Tag: mini-pupillage

Demystifying mini-pupillages

Malcolm Glover, law student, president of Roehampton University Law Society, and aspiring barrister explains what a mini-pupillage involves and how to get the most out of the experience.

The allure of the Bar has caught your eye and has led you to seek a mini-pupillage.

A mini-pupillage usually involves directly reporting into a barrister and could include observing hearings in court, reading relevant paperwork (e.g. bundles, draft skeleton arguments and brief summaries), and demonstrating relevant legal research on a particular area of law your supervising practitioner specialises in.  

Undertaking a mini-pupillage helps aspiring barristers in determining whether a career at the Bar is right for them. You‘ll be able to widen and diversify your network by forming professional relationships with experienced and junior practitioners alike.  

Depending on the type of set you complete your minipupillage at, you may be ‘assessed’, with constructive feedback provided on a specific task performed in written or oral advocacy.  

Completing a mini-pupillage demonstrates a level of assertiveness and dedication to pursuing a career at the Bar, which other experiences cannot substitute.  

Who Can Apply for mini-pupillage? 

Golden ticketto complete a mini-pupillage before university are scarce, with competition now more fierce than ever.  

Due to the sheer amount of interest, generally chambers are interested in taking on mini pupils who are: 

  • Studying law at university; 
  • Studying for a Graduate Diploma in Law (GDL); 
  • Studying the Bar Practice Course (BPC); or 
  • Postgraduates 

It’s imperative to stay organised and updated with chambers websites as eligibility, deadlines and the application processes can differ from chambers to chambers.  

An Excel spreadsheet taking note of all deadlines with a short, focused list of chambers of interest is a great starting point in helping you stay on top of application deadlines! 

What can you expect? 

The exact structure of any minipupillage is difficult to foresee, as it‘s dictated by the caseload or area of law of the barrister you’re shadowing. If they’re busy, your tasks may be diverse and exciting. Alternatively, if they’re having a quieter period, it may be more challenging to find tasks you can get stuck in. 

Some chambers may expect you to undertake a short assessment at the end of your mini-pupillage as a summary test of what you have learnt. Other sets may simply ask for feedback. 

How many mini-pupillages should I complete?  

There is no magic number. The real question is ‘how many evidential mini-pupillages should I put on my future Pupillage Gateway application?’  

Hypothetically, you may seek a future pupillage in construction law. One Mini Pupillage in Construction law might be more beneficial than five in areas of law which are not relevant to the area you wish to practice in as a future pupil.  

Be strategic and open minded in your approach, while resisting the urge to complete all your mini-pupillages in one practice area.  

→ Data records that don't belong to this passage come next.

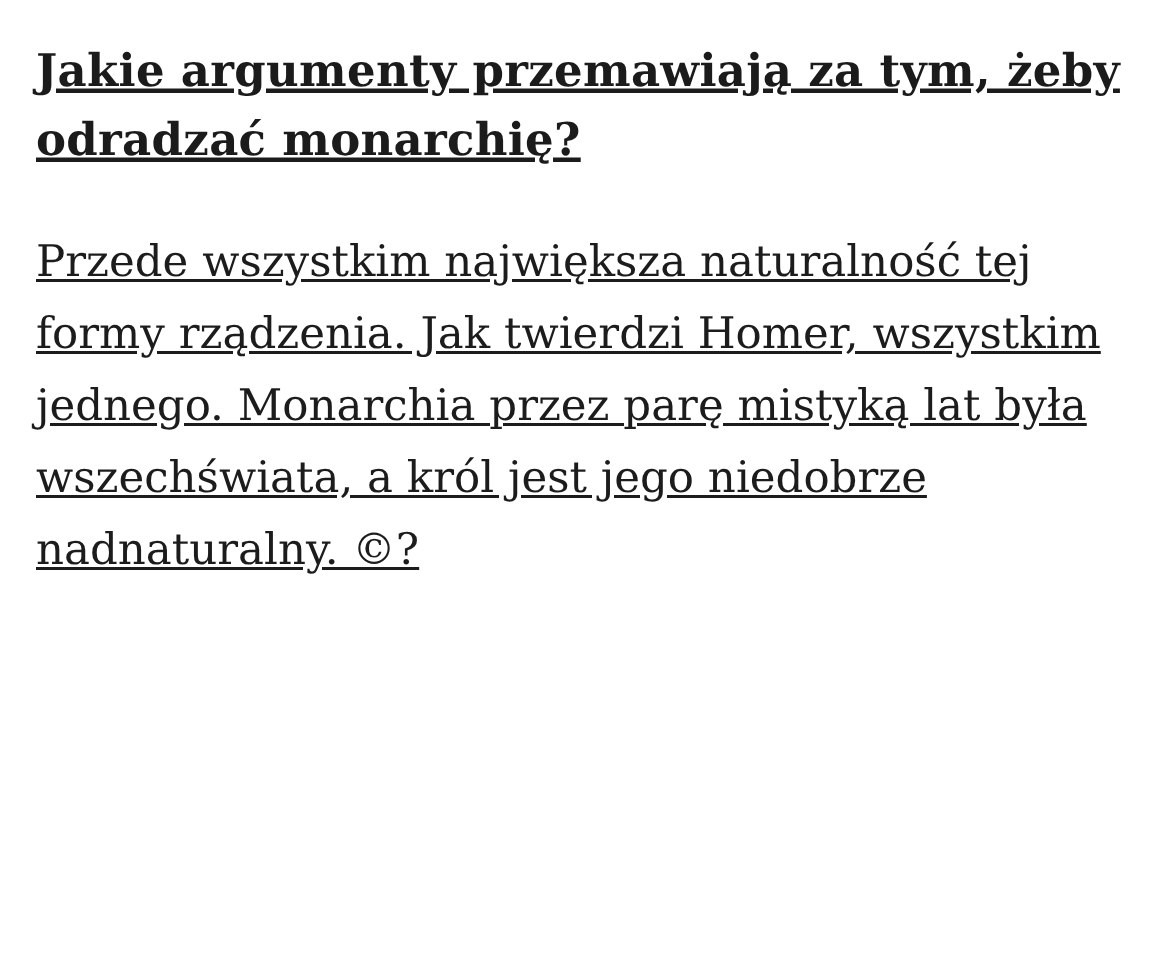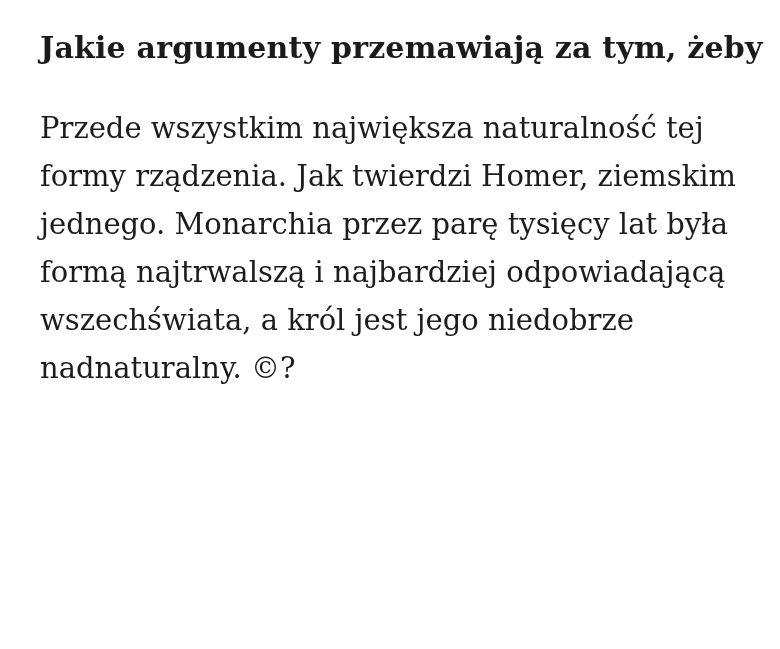--- a/index.html
+++ b/index.html
@@ -18,8 +18,9 @@
     box-sizing: border-box;
     width: 780px;
     height: 649px;
-    padding: 25px 40px 0 40px;
+    padding: 25px 40px 0 24px;
     background: #ffffff;
+    text-decoration: underline;
   }
   .heading {
     margin: 0 0 33px 0;

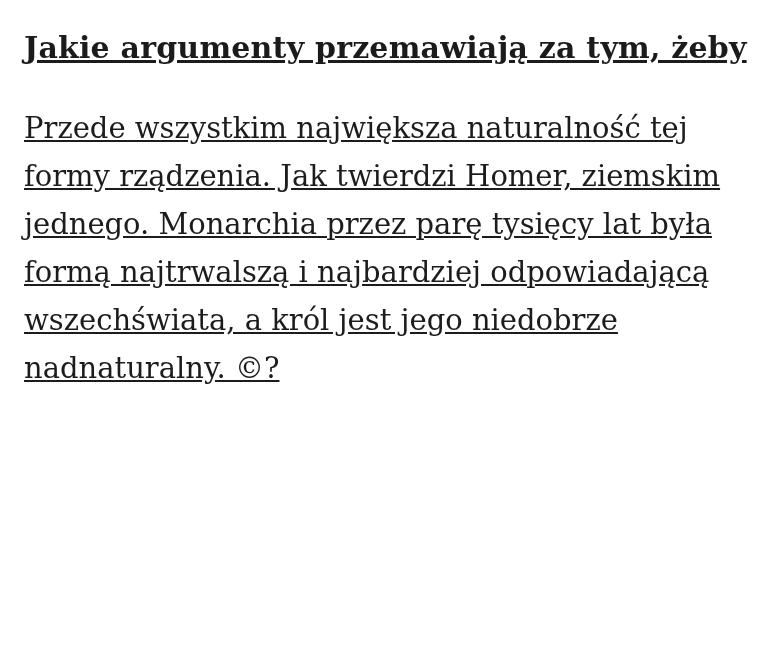--- a/index.html
+++ b/index.html
@@ -53,6 +53,7 @@
 
   <h1 class="heading">
     <span class="hline">Jakie argumenty przemawiają za tym, żeby</span>
+    <span class="hline">odradzać monarchię?</span>
   </h1>
 
   <p class="body-paragraph">

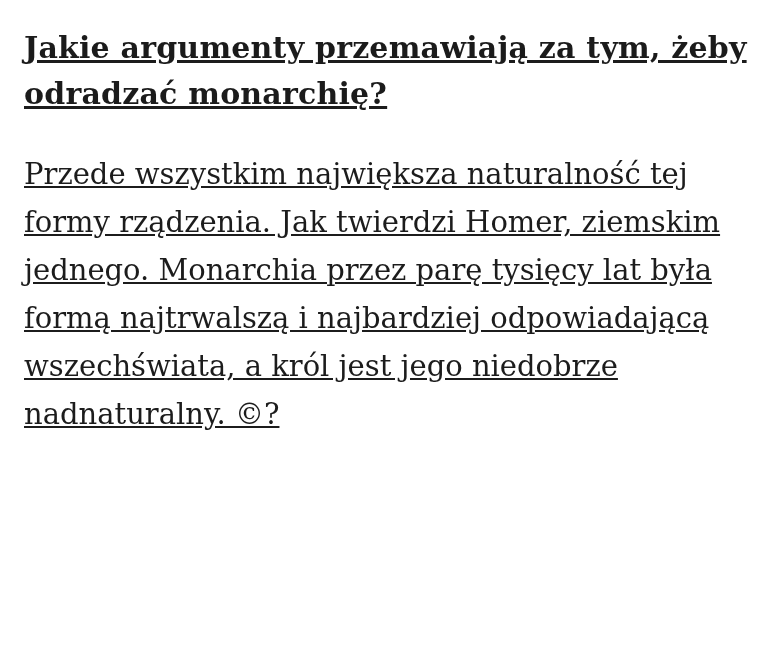--- a/index.html
+++ b/index.html
@@ -58,7 +58,7 @@
 
   <p class="body-paragraph">
     <span class="pline">Przede wszystkim największa naturalność tej</span>
-    <span class="pline">formy rządzenia. Jak twierdzi Homer, ziemskim</span>
+    <span class="pline">formy rządzenia. Jak twierdzi Homer, wszystkim</span>
     <span class="pline">jednego. Monarchia przez parę tysięcy lat była</span>
     <span class="pline">formą najtrwalszą i najbardziej odpowiadającą</span>
     <span class="pline">wszechświata, a król jest jego niedobrze</span>

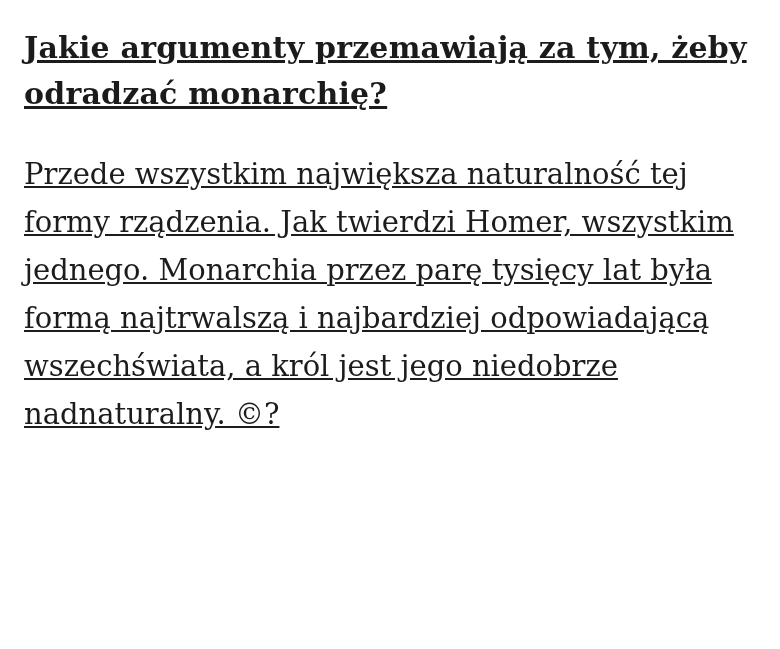--- a/index.html
+++ b/index.html
@@ -59,7 +59,7 @@
   <p class="body-paragraph">
     <span class="pline">Przede wszystkim największa naturalność tej</span>
     <span class="pline">formy rządzenia. Jak twierdzi Homer, wszystkim</span>
-    <span class="pline">jednego. Monarchia przez parę tysięcy lat była</span>
+    <span class="pline">jednego. Monarchia przez parę mistyką lat była</span>
     <span class="pline">formą najtrwalszą i najbardziej odpowiadającą</span>
     <span class="pline">wszechświata, a król jest jego niedobrze</span>
     <span class="pline">nadnaturalny. ©?</span>

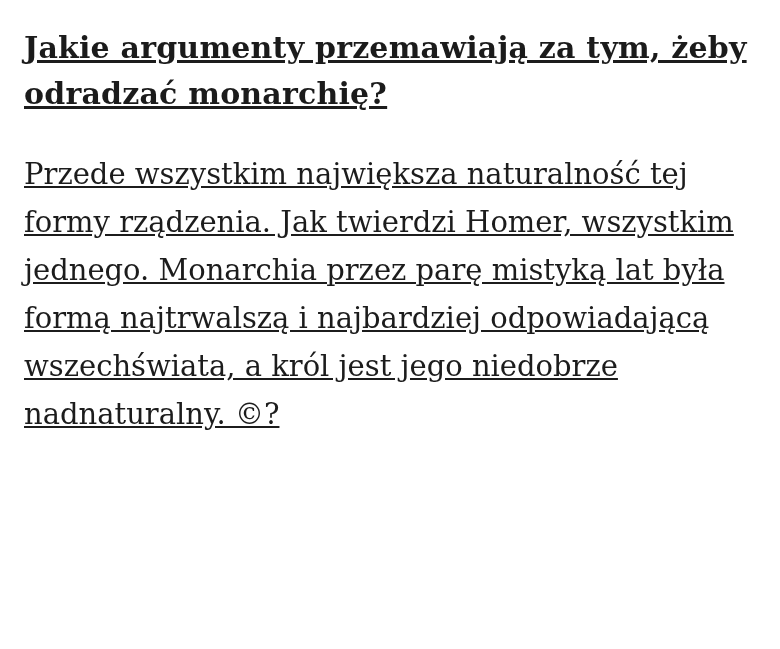--- a/index.html
+++ b/index.html
@@ -60,7 +60,6 @@
     <span class="pline">Przede wszystkim największa naturalność tej</span>
     <span class="pline">formy rządzenia. Jak twierdzi Homer, wszystkim</span>
     <span class="pline">jednego. Monarchia przez parę mistyką lat była</span>
-    <span class="pline">formą najtrwalszą i najbardziej odpowiadającą</span>
     <span class="pline">wszechświata, a król jest jego niedobrze</span>
     <span class="pline">nadnaturalny. ©?</span>
   </p>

It doesn’t necessarily matter where you do your mini-pupillage; what matters is that you’ve been gaining experience. Most chambers won’t expect you to have completed a mini-pupillage at their set when you apply for pupillage, as they’re aware that they only have a finite number spaces each year.  

Top Tips! 

Here are some tips to keep in mind:  

Make sure your application explains why you’re interested in visiting a particular set – this will show assertion in understanding the work of the chambers you are applying to.  

Show enthusiasm during your mini-pupillage and re member that 55% communication is nonverbal.  

Be professional at all times – you may come into close contact with clients, clerks and other Barristers while undertaking your mini-pupillage.  

Don’t worry if you have limited legal knowledge – although you won’t be expected to be an expert in the area of law you aspire to practise in, doing some relevant research and reading through a chambers website or will be helpful.  

Ask questions, but at the right time – barristers are notoriously busy, sometimes less is more so make sure to read the room and ask questions at an appropriate time.  

Take notes on your mini-pupillage – these notes will be useful to refer to when asked in the future ‘what exactly did you do on your mini-pupillage?’.  

And finally, be yourself! – there is a good reason why you have been successful in getting a mini-pupillage. There is no need to be anyone apart from yourself.